FOR a cheap night out, it’s often pizza or pasta – a safe bet on every high street. But even these prices can now leave you spluttering.

At a Pizza Express in Covent Garden, for example, the American Hot costs a whopping £18.25; an Italian restaurant around the corner charges £32 for their handmade fettuccine. Thankfully, there are still plenty of places to find good value.

In Holloway Road, Berto Pasta and Zia Lucia have got it covered – specialising in both pasta and pizza. The two restaurants are adjacent and run by the same owners.

When I first visited Zia Lucia in 2016, it was their only branch. Now they manage 11 across London.

The original concept involved four choices of dough – including wholemeal, gluten-free and one jet black from charcoal. This obsession with wheat has informed the pasta menu, too, which riffs on various pasta doughs and pasta shapes, all handmade every day.

The owners recruited a pasta obsessive called Berto, an expert in heritage grains, who popped over from Italy to teach their chefs how to make maccheroni, fettuccine, tonnarelli and tagliatelle.

Recent innovations at Berto Pasta include a pasta bar in the centre, from where you can watch their chefs in action.

We popped in for dinner and loved their maccheroni, cooked al dente then slathered in a rich tomato sauce cooked with spicy nduja and nuggets of pork sausage meat.
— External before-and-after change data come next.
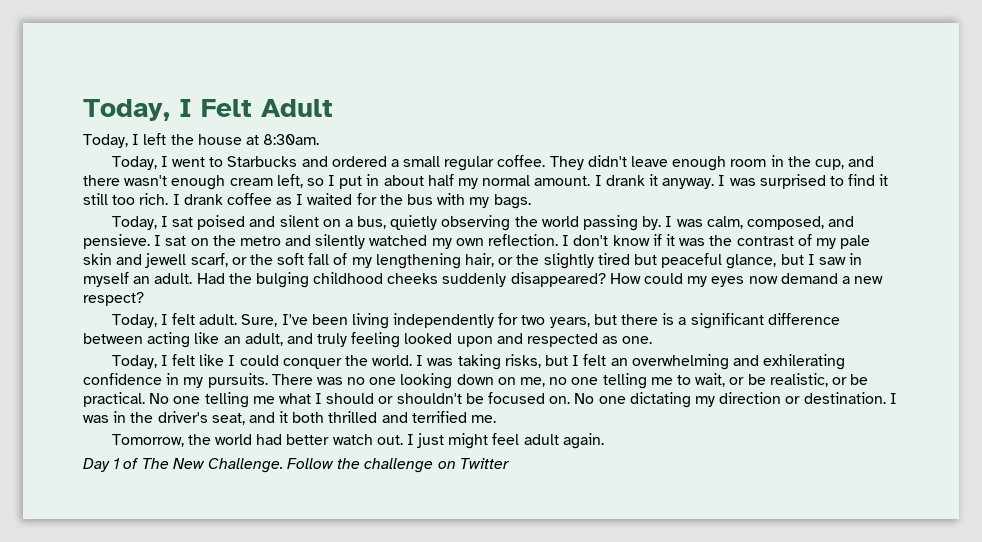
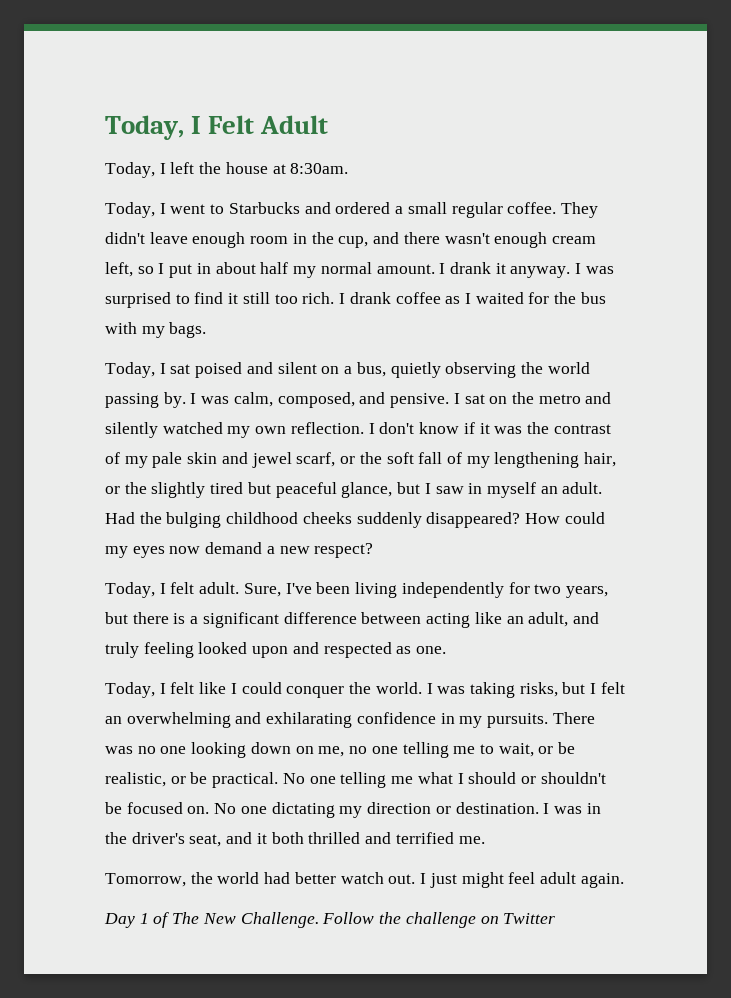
- I was calm, composed, and pensieve.
+ I was calm, composed, and pensive.
- I don't know if it was the contrast of my pale skin and jewell scarf, or the soft fall of my lengthening hair, or the slightly tired but peaceful glance, but I saw in myself an adult.
+ I don't know if it was the contrast of my pale skin and jewel scarf, or the soft fall of my lengthening hair, or the slightly tired but peaceful glance, but I saw in myself an adult.
- I was taking risks, but I felt an overwhelming and exhilerating confidence in my pursuits.
+ I was taking risks, but I felt an overwhelming and exhilarating confidence in my pursuits.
The secret ingredient? A dash of vodka – a retro pairing that is back on trend. This gorgeous dish cost just £12.

Other new dishes include their cheesy cacio e pepe, £13, made with tonnarelli pasta and finished – with a dramatic flourish – by the waiter who swirls the cooked pasta inside a whole wheel of hollowed-out pecorino.

Another favourite is the truffled carbonara, £16, unveiled with a billow of cherry smoke at the table.

The menu at Berto Pasta also includes focaccia, whole burrata cheeses with various toppings and an array of dips, including blue cheese and a homemade pesto.

A few doors down, you will also find Sambal Shiok, a Malaysian restaurant famous for its curry laksa.

Here a large and steaming bowl of excellent prawn laksa will cost you £20.

Does that feel too much? The owner, chef Mandy Yin, has been outspoken over recent years in explaining the financial pressures faced by restaur­ants from a toxic combin­ation of Covid, inflation and government policies such as rises in the minimum wage. Yin reckoned that she makes just 80p profit on each laksa once you factor in her costs.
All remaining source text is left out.